Abstract 18192: Free Radical Scavenger Edaravone Inhibited Both Aneurysmal Formation and Progression in Rat Abdominal Aortic Aneurysm Model
Objective: Effective pharmaceutical treatment for abdominal aortic aneurysm (AAA) has not been established. Recent studies have reported that reactive oxygen species (ROS) are excessively expressed in the aneurysm wall. However, whether ROS play a crucial role in the aneurysm formation and its growth still remains unknown. We investigate ROS inhibition with the free radical scavenger edaravone effectively prevents aneurysm formation.
Methods: Thirty male Sprague-Dawely rats were used to create experimental AAA model. Rats were divided into three groups; group C (control) received an intraperitoneal injection of saline at 30 minutes prior to the aneurysm preparation, group E (edaravone-early-treated) received an intraperitoneal injection of edaravone 5 mg/kg/day at 30 minutes prior to the aneurysm preparation, and the edaravone-late-treated group (group L) received the same dose of edaravone at 7 days after AAA preparation. At day 7, ROS production was semiquantified by dihydroethidium staining, and the oxidative product of DNA induced by ROS, 8-hydroxydeoxyguanosine (8-OHdG), by immunohistochemical staining. The dilatation ratio of AAA at day 28 was calculated.

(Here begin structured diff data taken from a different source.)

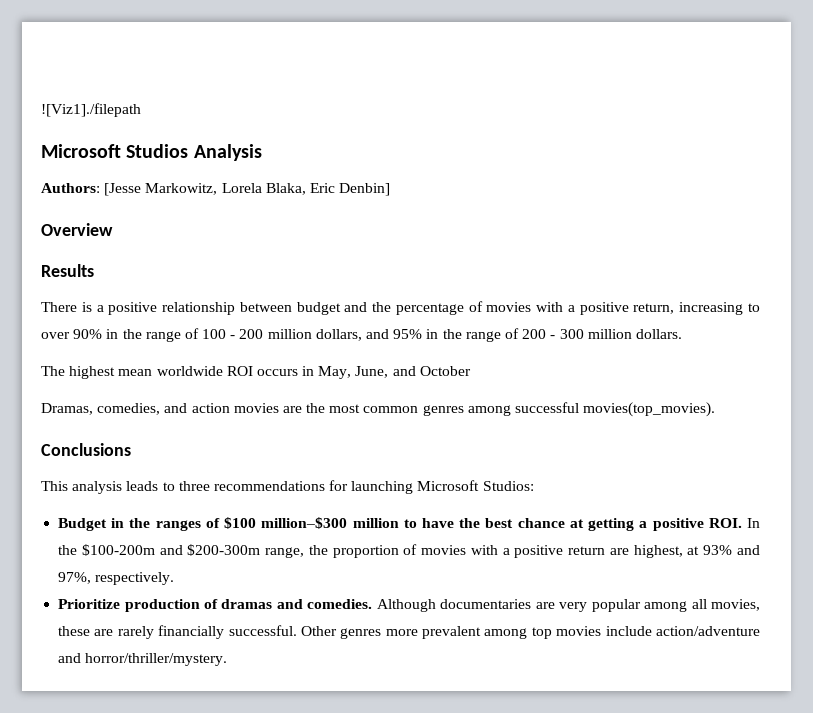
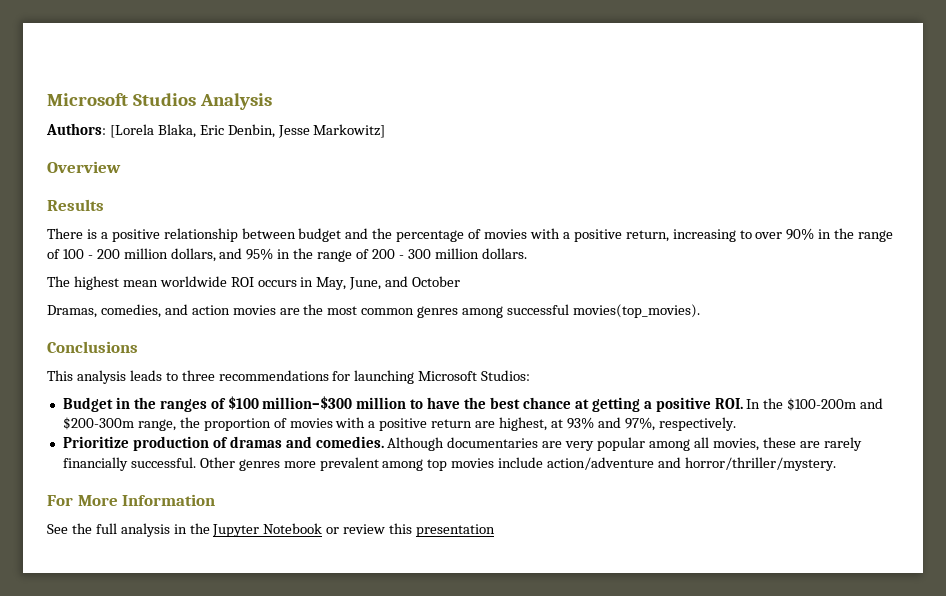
- ![Viz1]./filepath
- Authors: [Jesse Markowitz, Lorela Blaka, Eric Denbin]
+ Authors: [Lorela Blaka, Eric Denbin, Jesse Markowitz]
+ For More Information
+ See the full analysis in the Jupyter Notebook or review this presentation

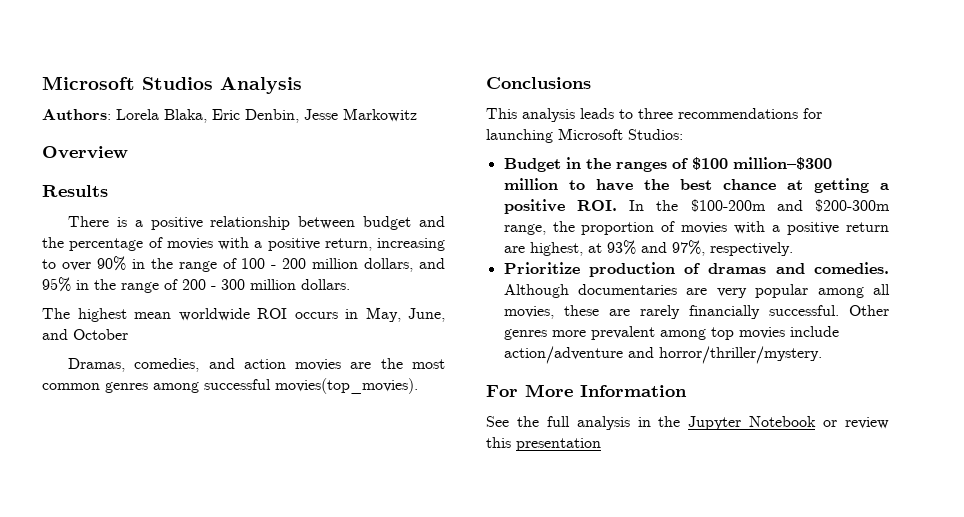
- Authors: [Lorela Blaka, Eric Denbin, Jesse Markowitz]
+ Authors: Lorela Blaka, Eric Denbin, Jesse Markowitz

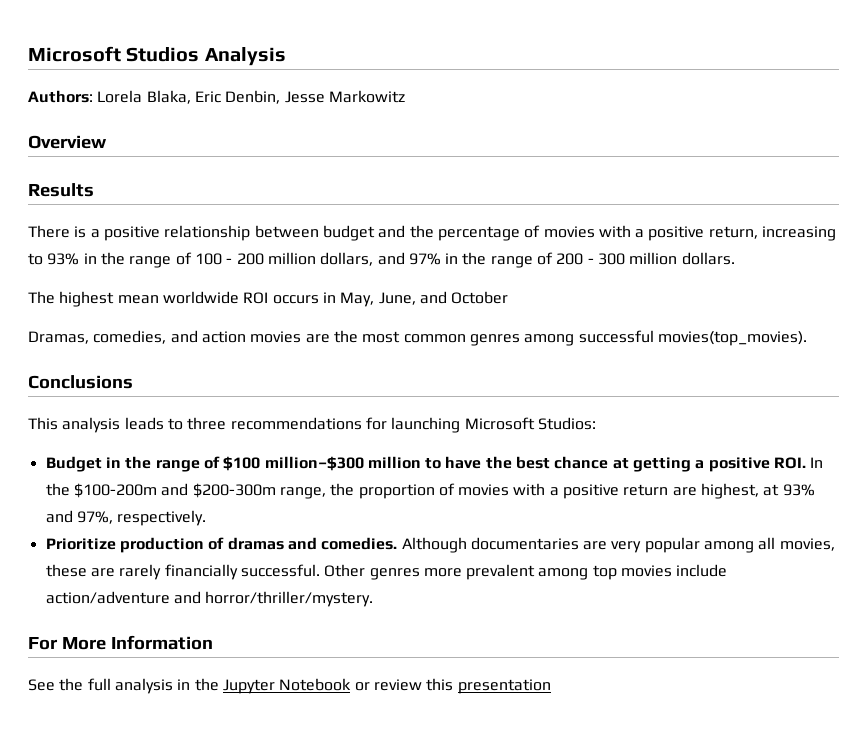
- There is a positive relationship between budget and the percentage of movies with a positive return, increasing to over 90% in the range of 100 - 200 million dollars, and 95% in the range of 200 - 300 million dollars.
+ There is a positive relationship between budget and the percentage of movies with a positive return, increasing to 93% in the range of 100 - 200 million dollars, and 97% in the range of 200 - 300 million dollars.
- Budget in the ranges of $100 million–$300 million to have the best chance at getting a positive ROI. In the $100-200m and $200-300m range, the proportion of movies with a positive return are highest, at 93% and 97%, respectively.
+ Budget in the range of $100 million–$300 million to have the best chance at getting a positive ROI. In the $100-200m and $200-300m range, the proportion of movies with a positive return are highest, at 93% and 97%, respectively.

Results: At day 7, dihydroethidium staining of aneurysm wall showed that ROS expression was significantly suppressed in group E compared with groups C and L (2.1±0.7 in group E, 4.3±1.8 in groups C and L, p=0.02). Positive cell count of 8-OHdG was significantly lower in group E than that in groups C and L. The aortic dilatation ratio (%) at day 28 in groups E was significantly lower than that in group C (36.7±2.0 vs. 104.7±16.0, p< 0.001) and in group L was significantly lower than that in group C (53.1±2.9 vs. 104.7±16.0, p< 0.001).
Conslusion: ROS play a crucial role in the aneurysm formation. Edaravone treatment starting even at 7 days after aneurysm preparation completely inhibited aneurysmal growth. Edaravone could be effective pharmaceutical agent for AAA in clinical practice.
- © 2011 by American Heart Association, Inc.